La potenza delle storie e il senso delle grandi parole

Un’esperienza a scuola con i ragazzi a partire dalla lettura della novella di Giovanni Verga “Rosso Malpelo” e dall’artificio “dello straniamento”

«Malpelo si chiamava così perché aveva i capelli rossi; ed aveva i capelli rossi perché era un ragazzo malizioso e cattivo, che prometteva di riescire un fior di birbone». Inizia così la novella di Giovanni Verga che più o meno tutti abbiamo letto e che ancora, per fortuna, si continua a leggere a scuola. Nel mio caso proprio la scorsa settimana con la mia classe quinta e, come sempre capita con le grandi pagine della letteratura, qualcosa, per l’ennesima volta, è successo.

L’attacco della novella è da manuale, nel senso che apparecchia già in due righe uno degli aspetti più importanti e suggestivi di questo capolavoro, quello che con una bellissima formulazione teorica viene definito «artificio dello straniamento». Verga sceglie di fare regredire il punto di vista di chi racconta a quello di un narratore popolare e ignorante, quindi per quel narratore è pacifico che un ragazzino sia cattivo e destinato a diventare un delinquente perché ha i capelli rossi e viceversa. La voce popolare rende insomma normale ciò che è strano e assurdo, mentre ovviamente il lettore non può che percepire come strano e assurdo ciò che viene mostrato come normale.
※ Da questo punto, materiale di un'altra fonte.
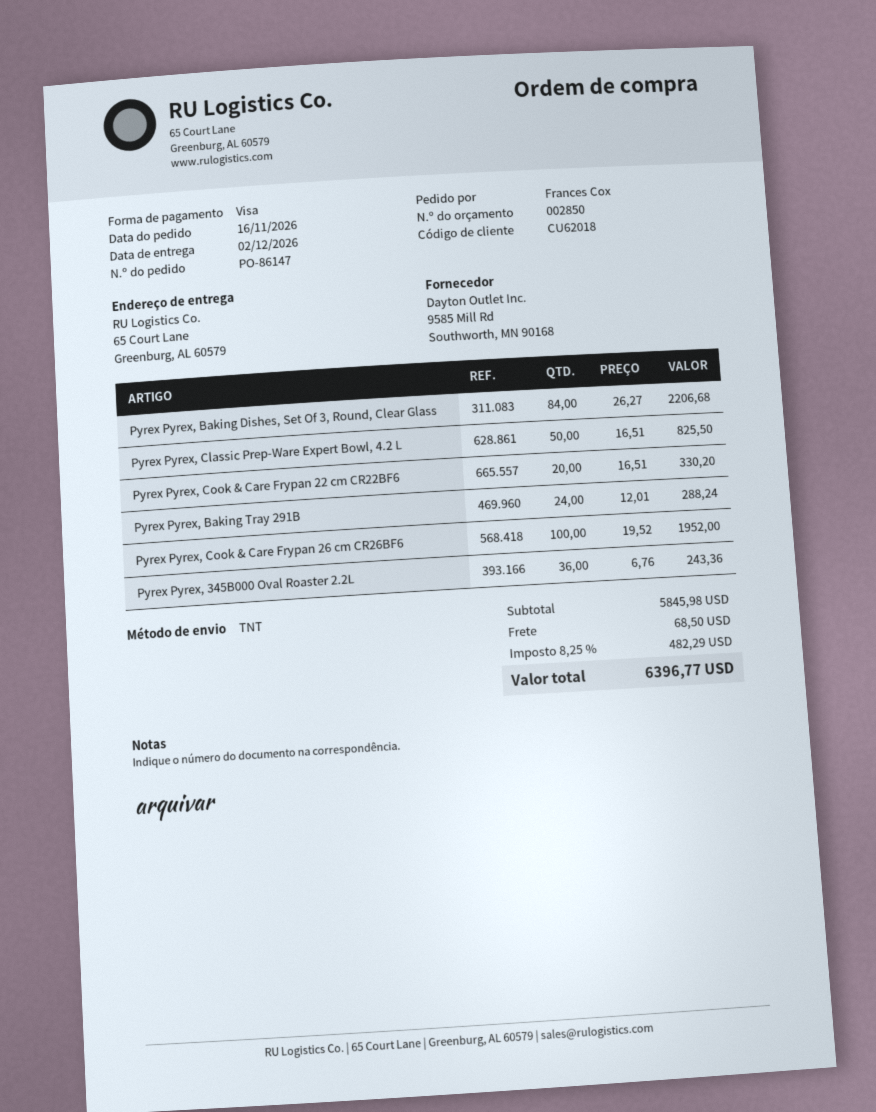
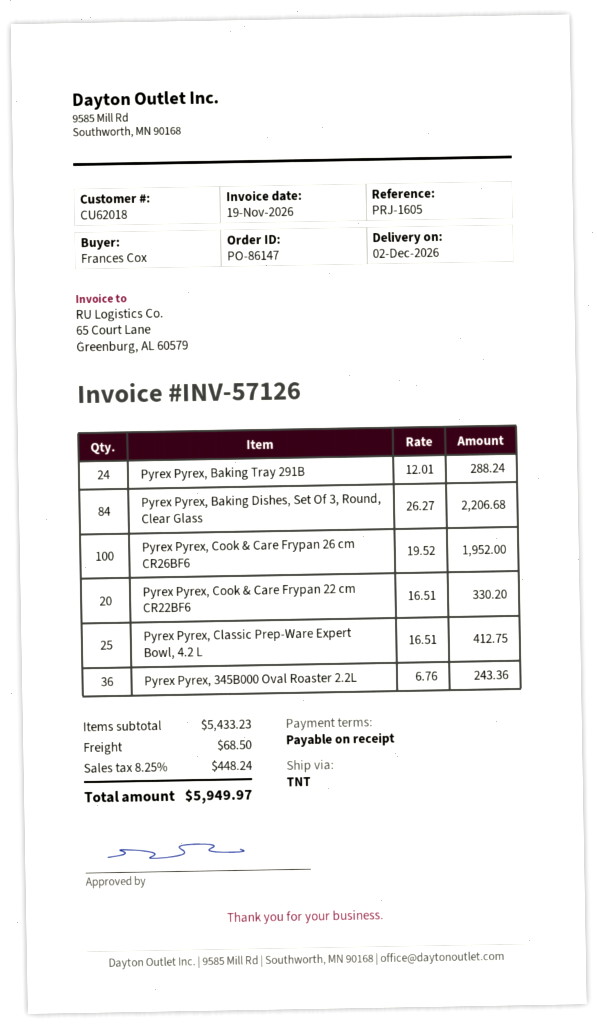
Pyrex Pyrex, Classic Prep-Ware Expert Bowl, 4.2 L: 50 x 16.51 = 825.50 -> 25 x 16.51 = 412.75
subtotal: 5845.98 -> 5433.23
tax: 8.25% = 482.29 -> 8.25% = 448.24
total: 6396.77 -> 5949.97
La questione è ben adatta a essere portata in classe ma soprattutto è un privilegio poterlo fare e in effetti anche la scorsa settimana è stato sufficiente limitarmi a mettere in cattedra i capelli rossi e la presunta cattiveria di Malpelo, alimentare un po’ il fuoco della controversia e assistere infine al piccolo miracolo della classe che interpreta o, come direbbe felicemente un altro maestro, che si fa «comunità ermeneutica». In un’ora sono così risuonati tra i banchi la voce del popolo di un tempo, lo stigma e il tema del diverso, l’assurdo del giudizio apodittico e lo stereotipo, il potere della letteratura di farci uscire dall’automatismo della percezione e il censimento dei nuovi Malpelo, la voce del popolo di oggi, insomma: la possibilità e la necessità della complessità. Delle parole dei ragazzi e delle ragazze riporto almeno l’affermazione di una studentessa che a un certo punto ha esclamato (cito a memoria) «sì, ma oggi non si “stranisce” più nessuno», al che una compagna le ha risposto (cito a memoria) «e infatti quello è il problema, non si “stranisce” più nessuno, si può dire ogni cosa, tutto va bene, l’altro è scemo e quindi è un problema». Ne abbiamo discusso e concluso insieme che se quello dello straniamento è un potente mezzo conoscitivo che ci fornisce la letteratura, allora sì che vale la pena leggere certe storie, studiare certi autori, fare spazio a immaginari per niente lontani per quanto distanti.

Mi verrebbe infine abbastanza facile dire perché ho continuato a pensare al potere d’innesco di quell’incipit, a quanto continuino ad avere senso le grandi parole, le grandi storie, le grandi idee quando a scuola arriva il loro turno (sì, il programma, il vecchissimo, abolito e salutare programma). Vorrei anche dire di come in un tempo in cui, anche per chi si occupa di scuola, sembrerebbe opportuno se non uccidere, almeno fare inginocchiare i giganti, sia salutare sentirsi felicemente dalla parte dei nani che godono di una bellissima vista dall’alto. Ma forse, se lo facessi, sarei proprio io quello che non ha imparato la lezione.